36-Year-Old Woman Who Carried Ectopic Pregnancy For 9 Months Without Knowing And Delivered A Healthy Baby Girl Recounts Her Ordeal
Ectopic pregnancies are pregnancies that occur outside the womb. It can be fatal for a pregnant woman and her unborn baby. This is because foetus (baby) rarely survives longer than a few weeks outside the womb.
A rare form of this pregnancy complication is abdominal ectopic pregnancy – one of the leading causes of maternal mortality and morbidity in the first trimester of pregnancy.
However, Mrs. Veronica Musa, a 36-year-old woman who carried an ectopic pregnancy to term without knowing, shares the extraordinary story of how she achieved the rare feat.

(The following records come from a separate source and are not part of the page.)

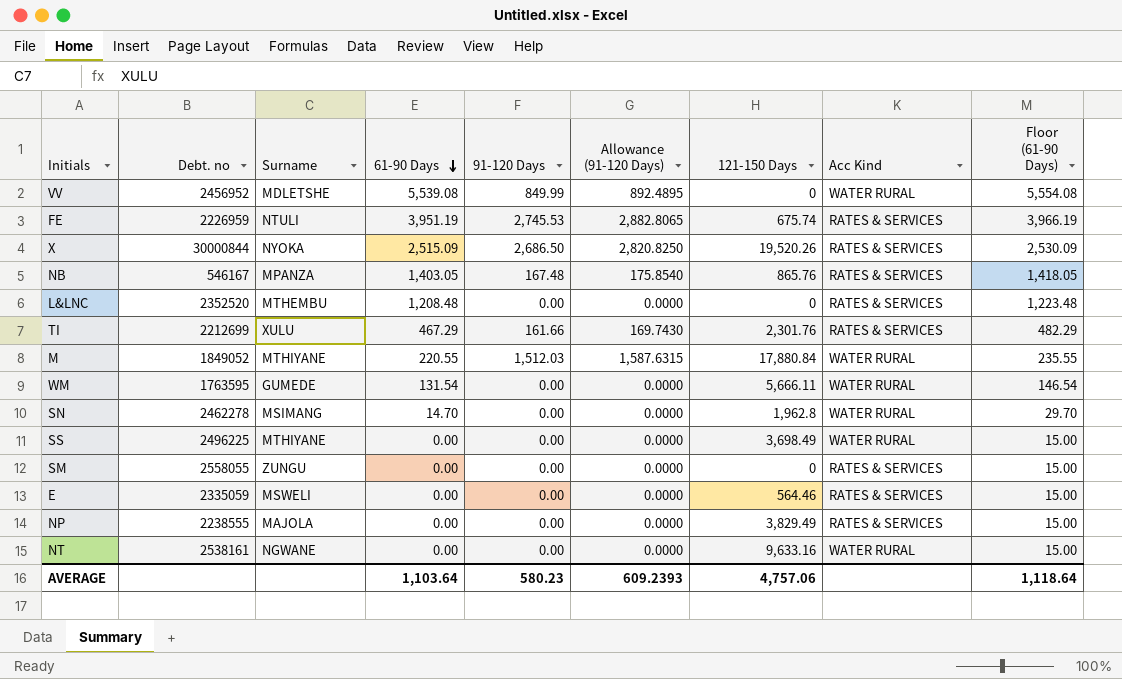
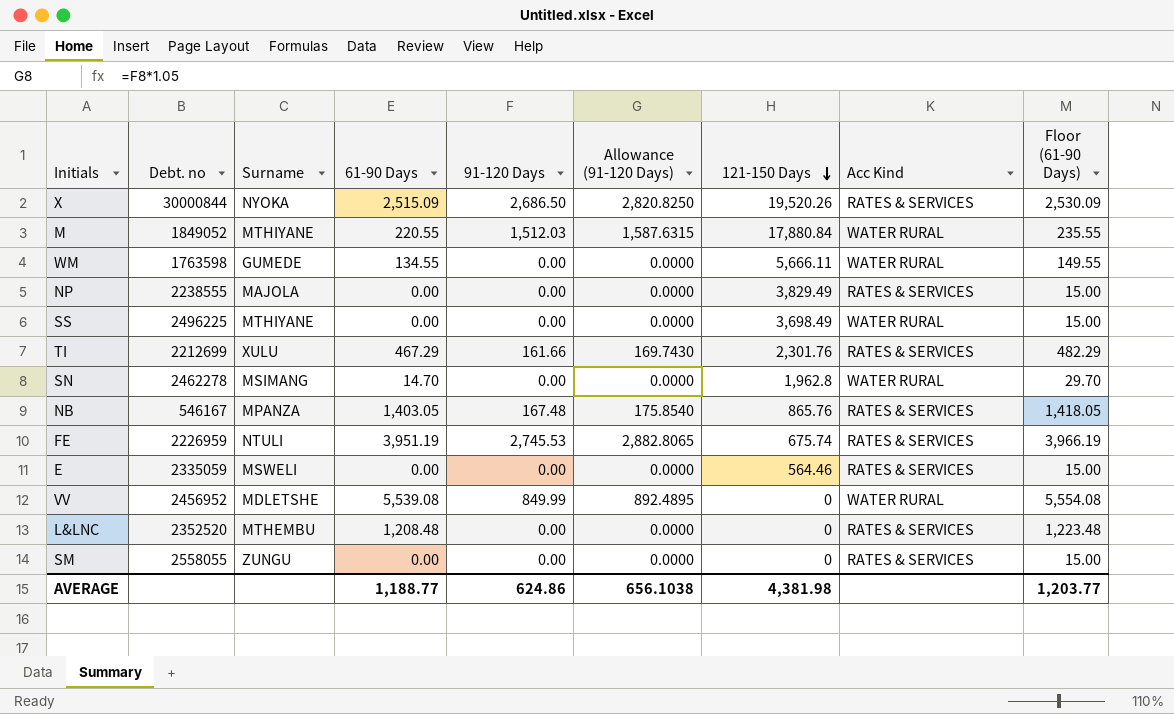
row order: 61-90 Days descending -> 121-150 Days descending
row NT: 2538161 | NGWANE | 0.00 | 0.00 | 0.0000 | 9,633.16 | WATER RURAL | 15.00 -> none
WM | Debt. no: 1763595 -> 1763598
WM | 61-90 Days: 131.54 -> 134.55
WM | Floor (61-90 Days): 146.54 -> 149.55
AVERAGE | 61-90 Days: 1,103.64 -> 1,188.77
AVERAGE | 91-120 Days: 580.23 -> 624.86
AVERAGE | Allowance (91-120 Days): 609.2393 -> 656.1038
AVERAGE | 121-150 Days: 4,757.06 -> 4,381.98
AVERAGE | Floor (61-90 Days): 1,118.64 -> 1,203.77

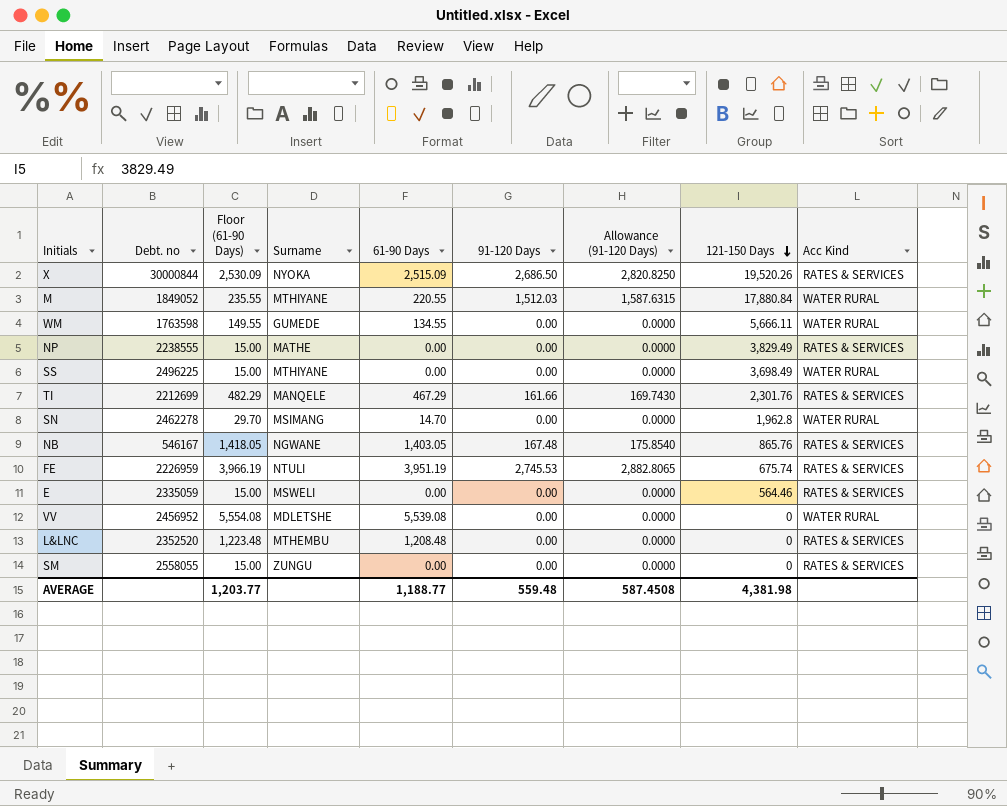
column Floor (61-90 Days) | position: 9 -> 3
NP | Surname: MAJOLA -> MATHE
TI | Surname: XULU -> MANQELE
NB | Surname: MPANZA -> NGWANE
VV | 91-120 Days: 849.99 -> 0.00
VV | Allowance (91-120 Days): 892.4895 -> 0.0000
AVERAGE | 91-120 Days: 624.86 -> 559.48
AVERAGE | Allowance (91-120 Days): 656.1038 -> 587.4508

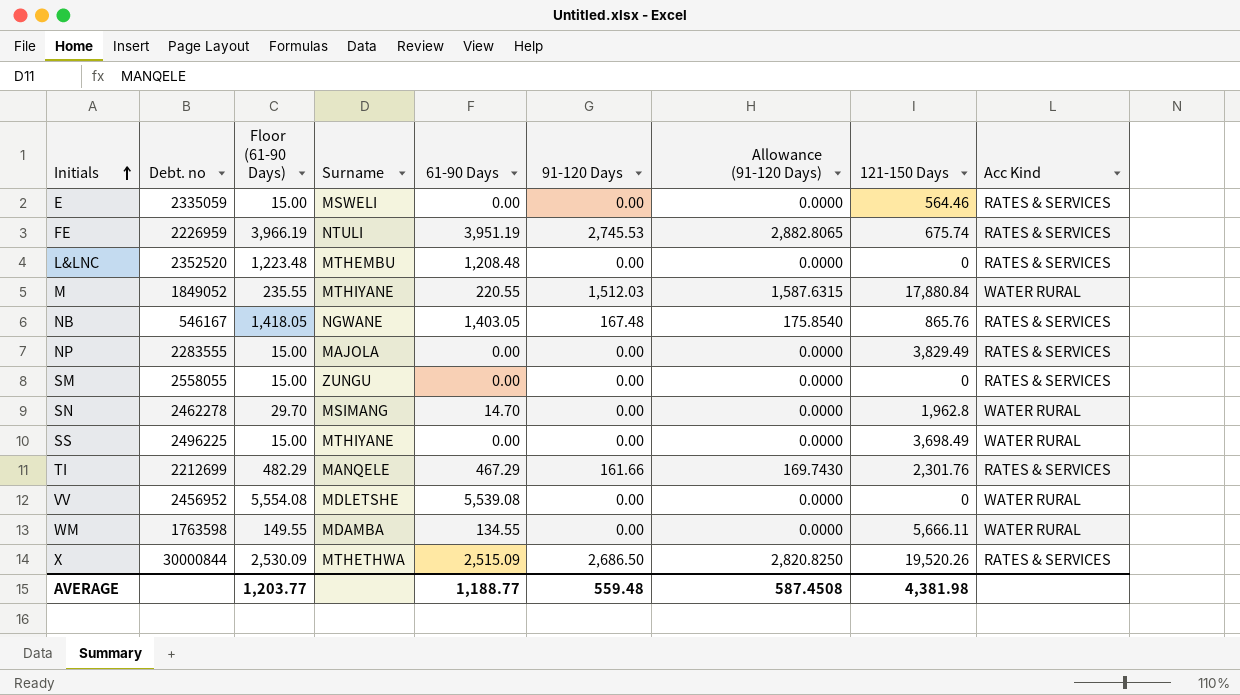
row order: 121-150 Days descending -> Initials ascending
NP | Debt. no: 2238555 -> 2283555
NP | Surname: MATHE -> MAJOLA
WM | Surname: GUMEDE -> MDAMBA
X | Surname: NYOKA -> MTHETHWA

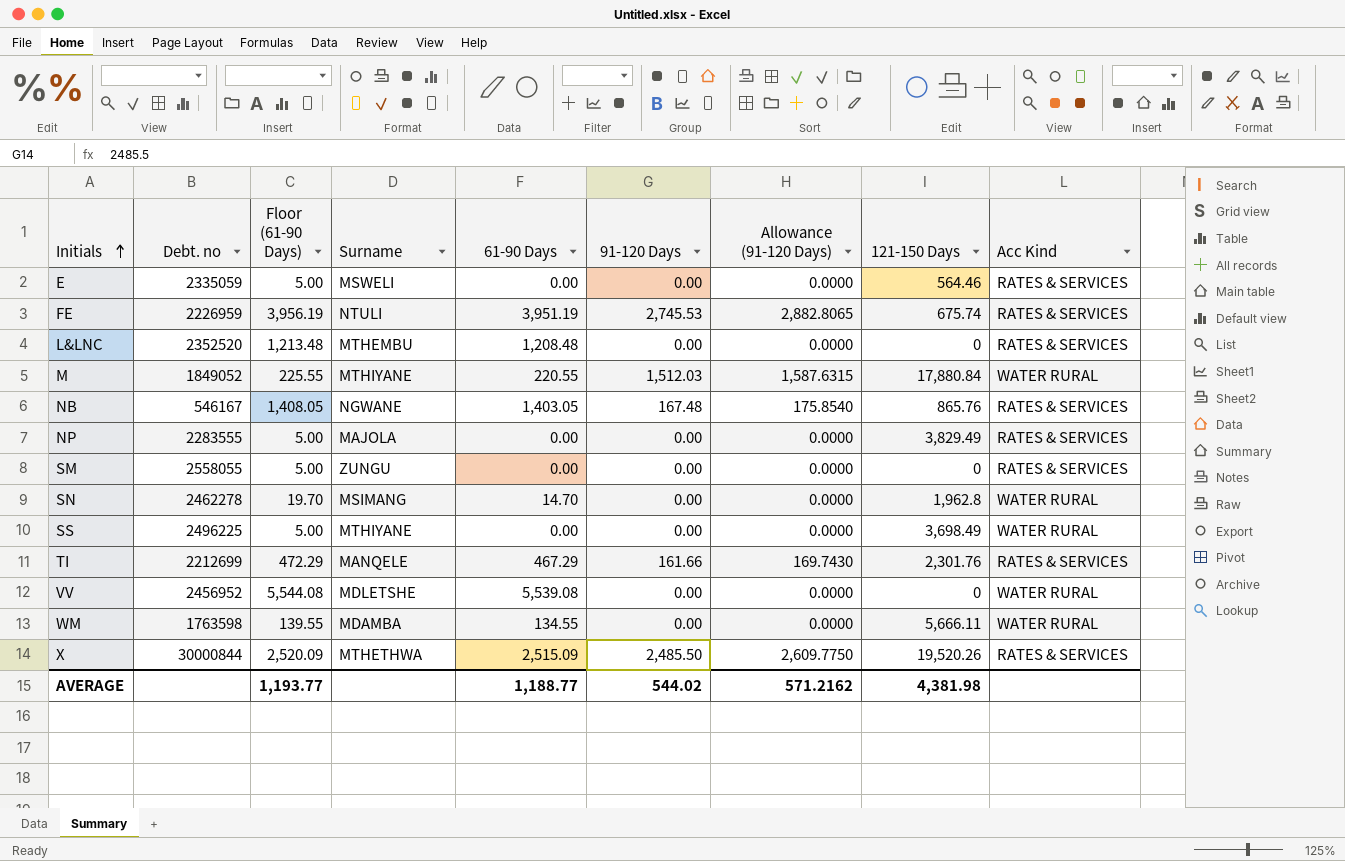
column Floor (61-90 Days) | formula: [61-90 Days] + 15 -> [61-90 Days] + 5
X | 91-120 Days: 2,686.50 -> 2,485.50
X | Allowance (91-120 Days): 2,820.8250 -> 2,609.7750
AVERAGE | Floor (61-90 Days): 1,203.77 -> 1,193.77
AVERAGE | 91-120 Days: 559.48 -> 544.02
AVERAGE | Allowance (91-120 Days): 587.4508 -> 571.2162

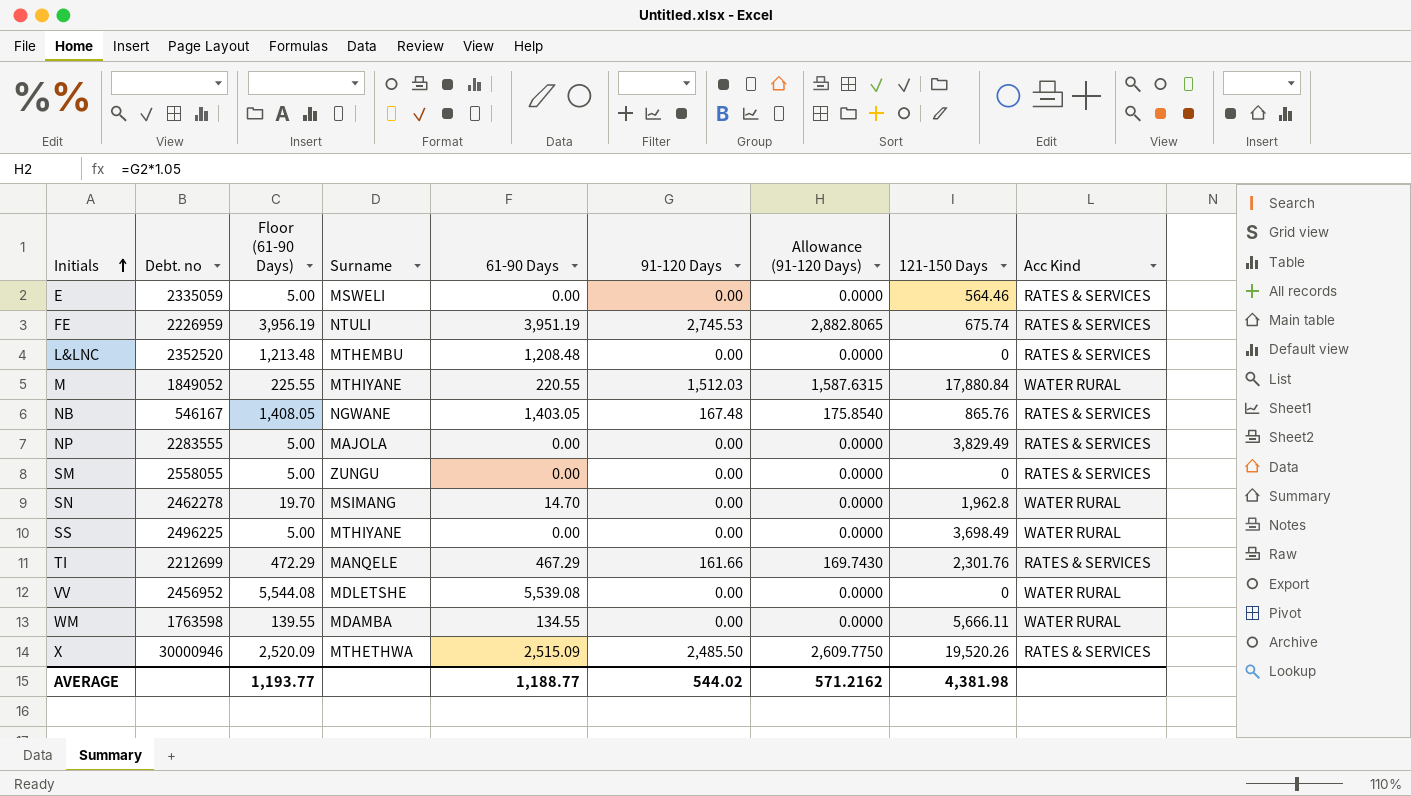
X | Debt. no: 30000844 -> 30000946

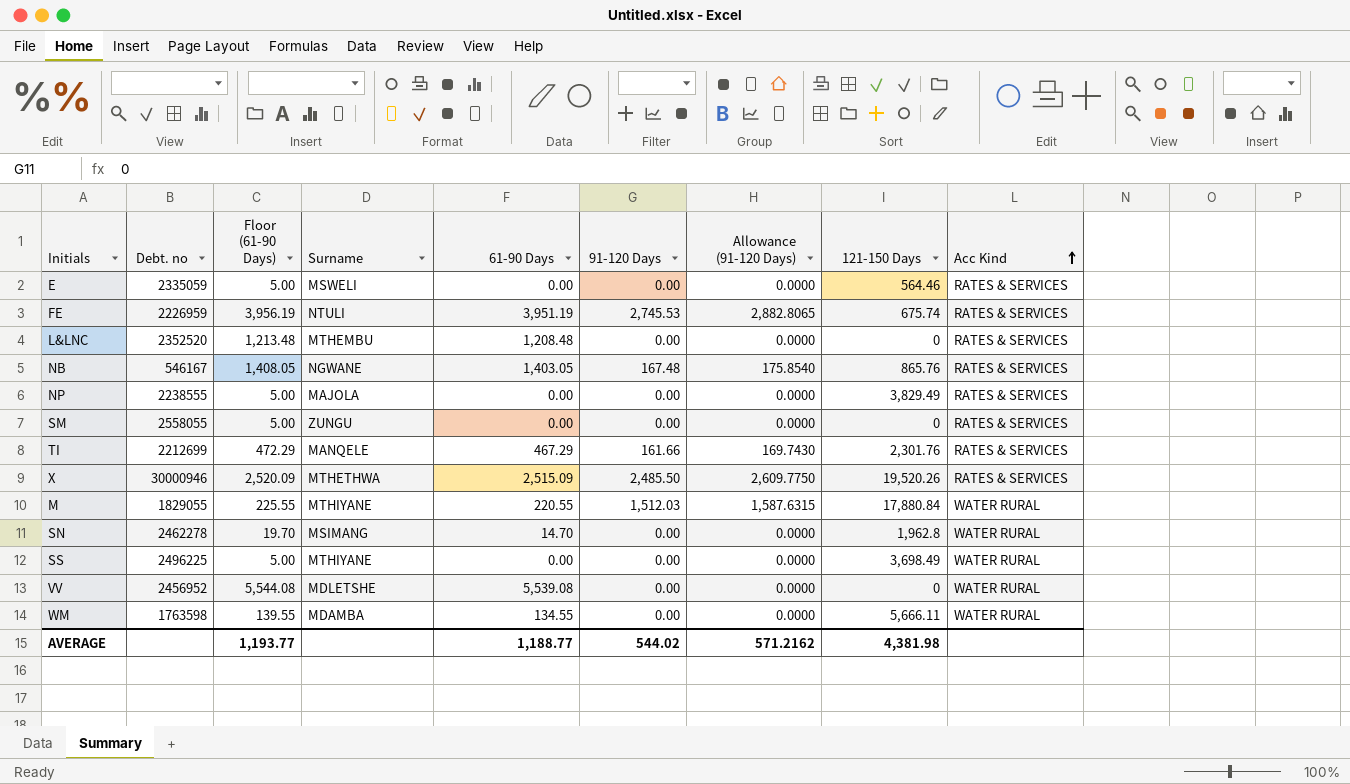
row order: Initials ascending -> Acc Kind ascending
NP | Debt. no: 2283555 -> 2238555
M | Debt. no: 1849052 -> 1829055

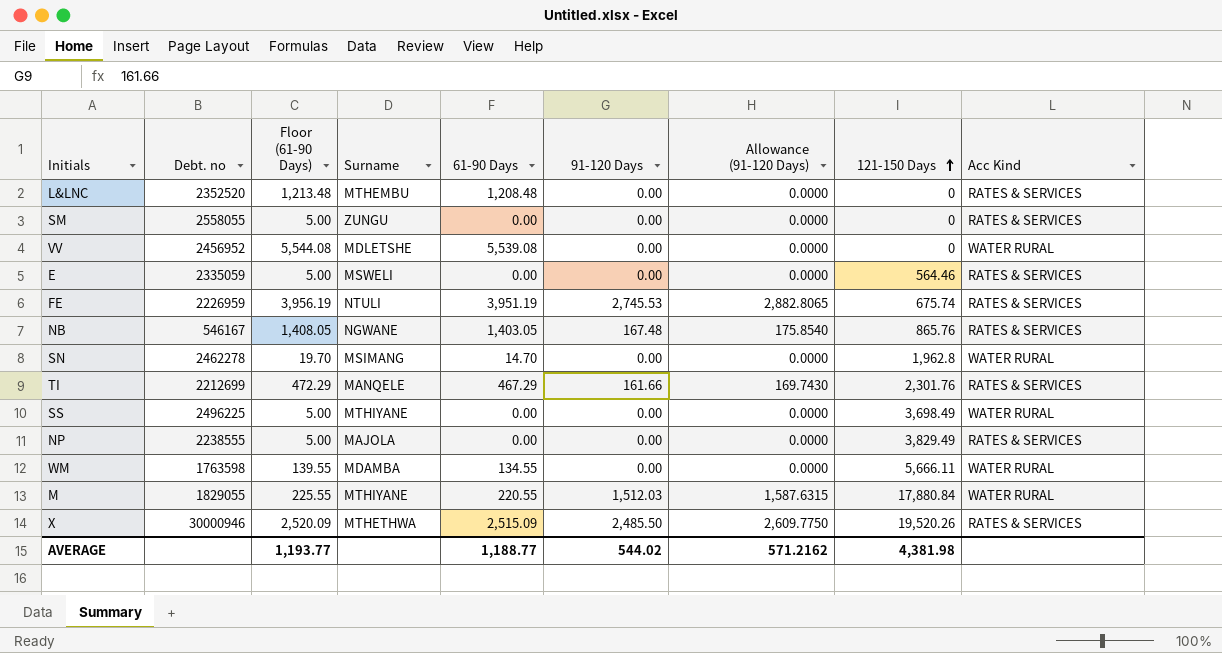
row order: Acc Kind ascending -> 121-150 Days ascending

Veronica’s face was a canvas of joy when the doctor told her she was pregnant. But for the firm hands of her husband, she would have turned the office into a dancing hall. It was her first pregnancy after two years of marriage.
“I was elated because I was well into my thirties and the pregnancy was a confirmation of my faith. I had prayed and trusted God, and when I saw the result, I broke out in joy.”
Little did she know that it would be a journey filled with pains and confusion. It started with tummy pangs a couple of weeks into the pregnancy. At first, she thought it was the occasional discomfort associated with pregnancies.
But when the pain persisted, she went for medical clarification, which began her endless hospital visits and relentless fear that something could go wrong.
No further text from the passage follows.